• What you need to do
Every line below containing the word "display" should be found and copied.

----- Source data

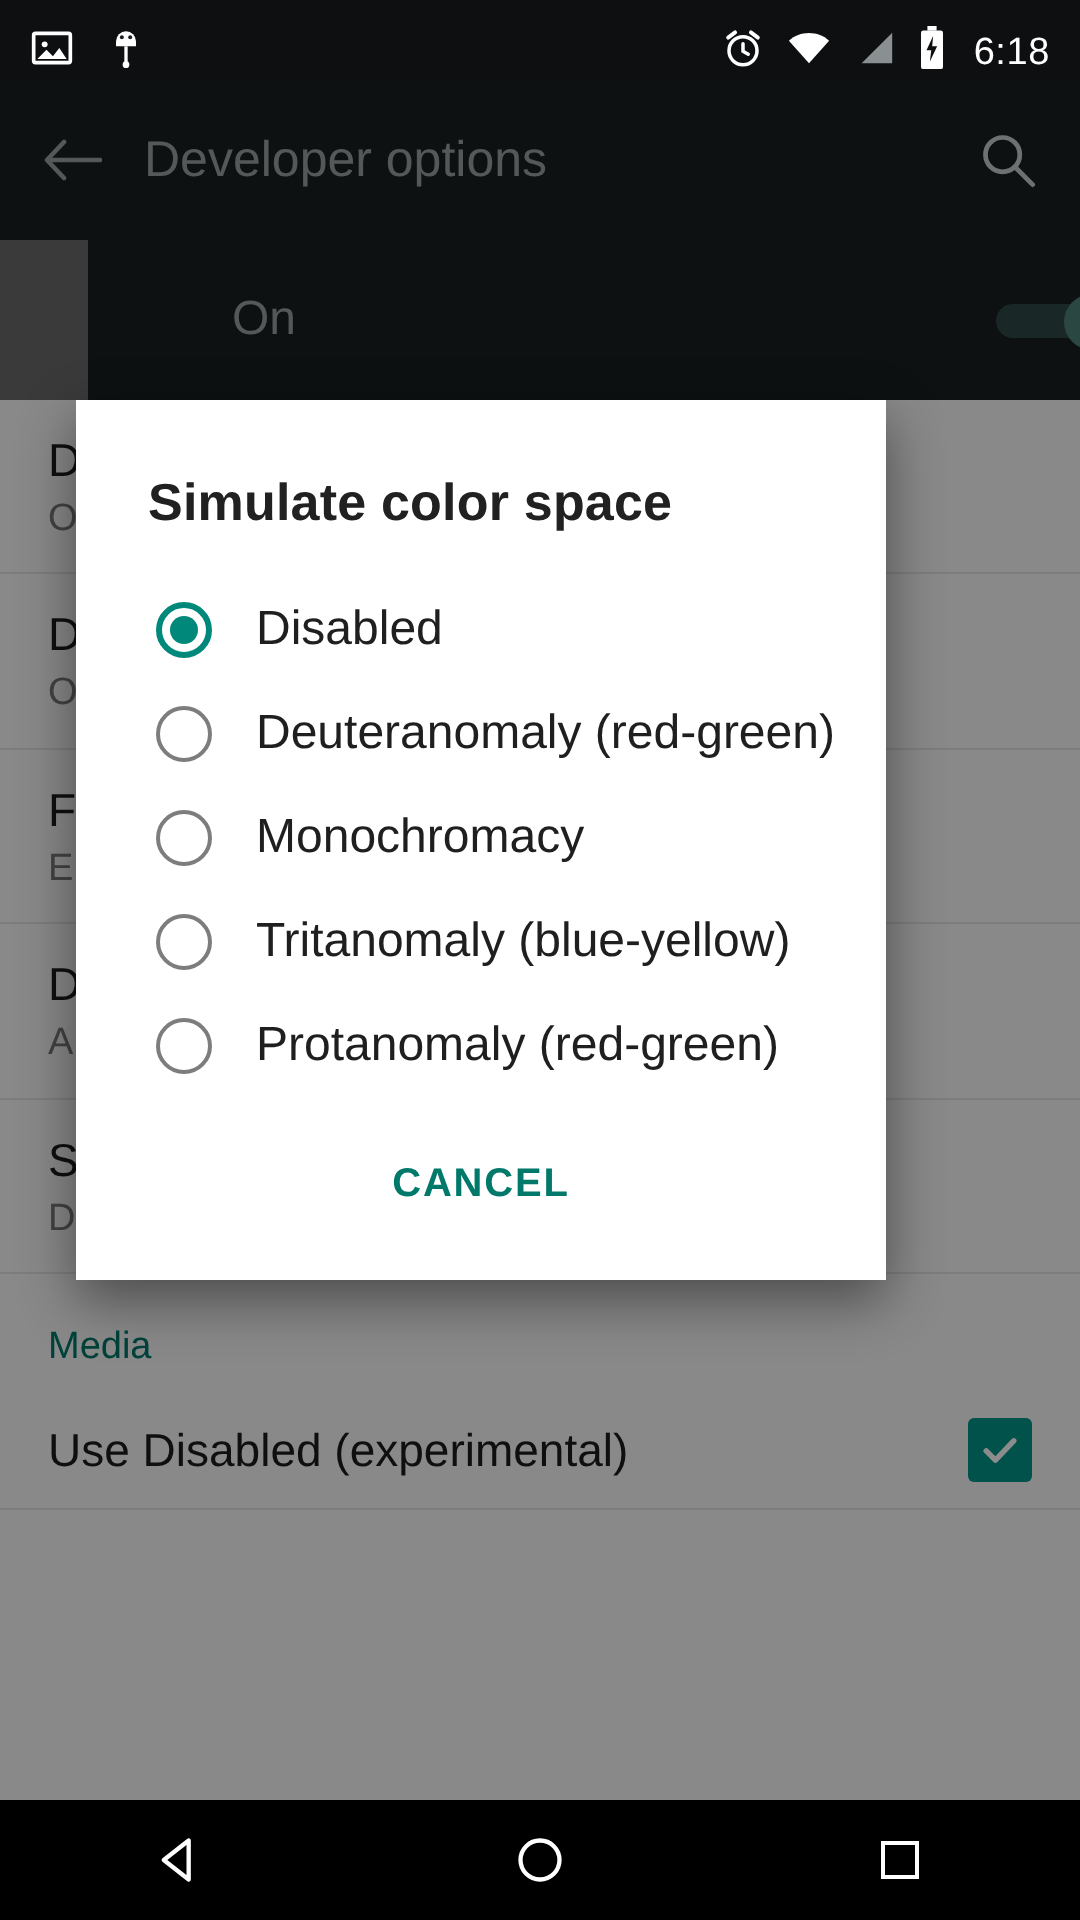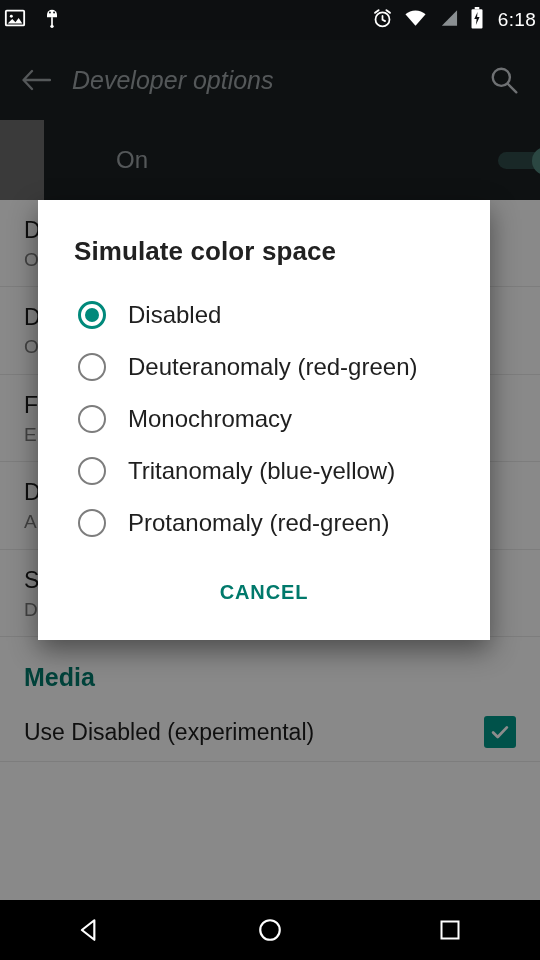--- a/index.html
+++ b/index.html
@@ -7,35 +7,35 @@
     width:540px; height:960px;
     background:#000;
     font-family:"Liberation Sans", sans-serif;
     overflow:hidden;
   }
   #screen { position:relative; width:540px; height:960px; background:#6b6b6b; overflow:hidden; }
 
   
   .statusbar {
     position:absolute; top:0; left:0; width:540px; height:40px;
-    background:#0d0f11; display:flex; align-items:center;
-    padding:0 4px; z-index:30;
+    background:#0d0f11; display:flex; align-items:flex-end;
+    padding:0 15px; z-index:30;
   }
   .sb-left { display:flex; align-items:center; gap:16px; }
   .sb-right { margin-left:auto; display:flex; align-items:center; gap:11px; }
   .sb-time { color:#fff; font-size:19px; letter-spacing:.3px; margin-left:3px; }
   .ic { display:block; }
 
   
   .toolbar {
     position:absolute; top:40px; left:0; width:540px; height:80px;
     background:#1b1f22; display:flex; align-items:center; z-index:4;
   }
   .tb-back { width:72px; display:flex; align-items:center; justify-content:center; }
-  .tb-title { color:#9aa0a3; font-size:25px; flex:1;font-style:italic; }
+  .tb-title { color:#9aa0a3; font-size:25px; flex:1; }
   .tb-search { width:72px; display:flex; align-items:center; justify-content:center; }
 
   .onrow {
     position:absolute; top:120px; left:0; width:540px; height:80px;
     background:#1b1f22; display:flex; align-items:center;
     padding:0 24px 0 72px; z-index:4;margin-left:44px;
   }
   .onrow-label { color:#9aa0a3; font-size:24px; }
   .switch { margin-left:auto; position:relative; width:62px; height:26px; }
   .switch .track {
@@ -56,31 +56,31 @@
     position:relative; padding:16px 24px 14px 24px;
     border-bottom:1px solid #e3e3e3;
   }
   .bgrow .t { font-size:23px; color:#1c1c1c; line-height:1.25; }
   .bgrow .s { font-size:19px; color:#7a7a7a; line-height:1.3; margin-top:3px; }
   .bgrow .chk {
     position:absolute; right:24px; top:50%; margin-top:-16px;
     width:32px; height:32px; border-radius:3px; background:#009688;
     display:flex; align-items:center; justify-content:center;
   }
-  .cat-header { padding:26px 24px 10px 24px; font-size:25px; font-weight:bold; color:#00796b; }
+  .cat-header { padding:26px 24px 10px 24px; font-size:19px; font-weight:normal; color:#00796b; }
 
   
   .scrim {
     position:absolute; top:40px; left:0; width:540px; height:860px;
     background:rgba(0,0,0,0.45); z-index:10;
   }
 
   
   .dialog {
-    position:absolute; left:38px; top:200px; width:452px;
+    position:absolute; left:38px; top:200px; width:405px;
     background:#fff; z-index:20;
     box-shadow:0 10px 26px rgba(0,0,0,0.45);
     padding:36px 0 0 0;
   }
   .dlg-title {
     font-size:26px; font-weight:bold; color:#212121;
     padding:0 36px; letter-spacing:.1px;
   }
   .dlg-list { padding:22px 0 6px 0; }
   .radio-row {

----------

• Expected answer
-    background:#0d0f11; display:flex; align-items:center;
+    background:#0d0f11; display:flex; align-items:flex-end;
   .sb-left { display:flex; align-items:center; gap:16px; }
   .sb-right { margin-left:auto; display:flex; align-items:center; gap:11px; }
   .ic { display:block; }
     background:#1b1f22; display:flex; align-items:center; z-index:4;
   .tb-back { width:72px; display:flex; align-items:center; justify-content:center; }
   .tb-search { width:72px; display:flex; align-items:center; justify-content:center; }
     background:#1b1f22; display:flex; align-items:center;
     display:flex; align-items:center; justify-content:center;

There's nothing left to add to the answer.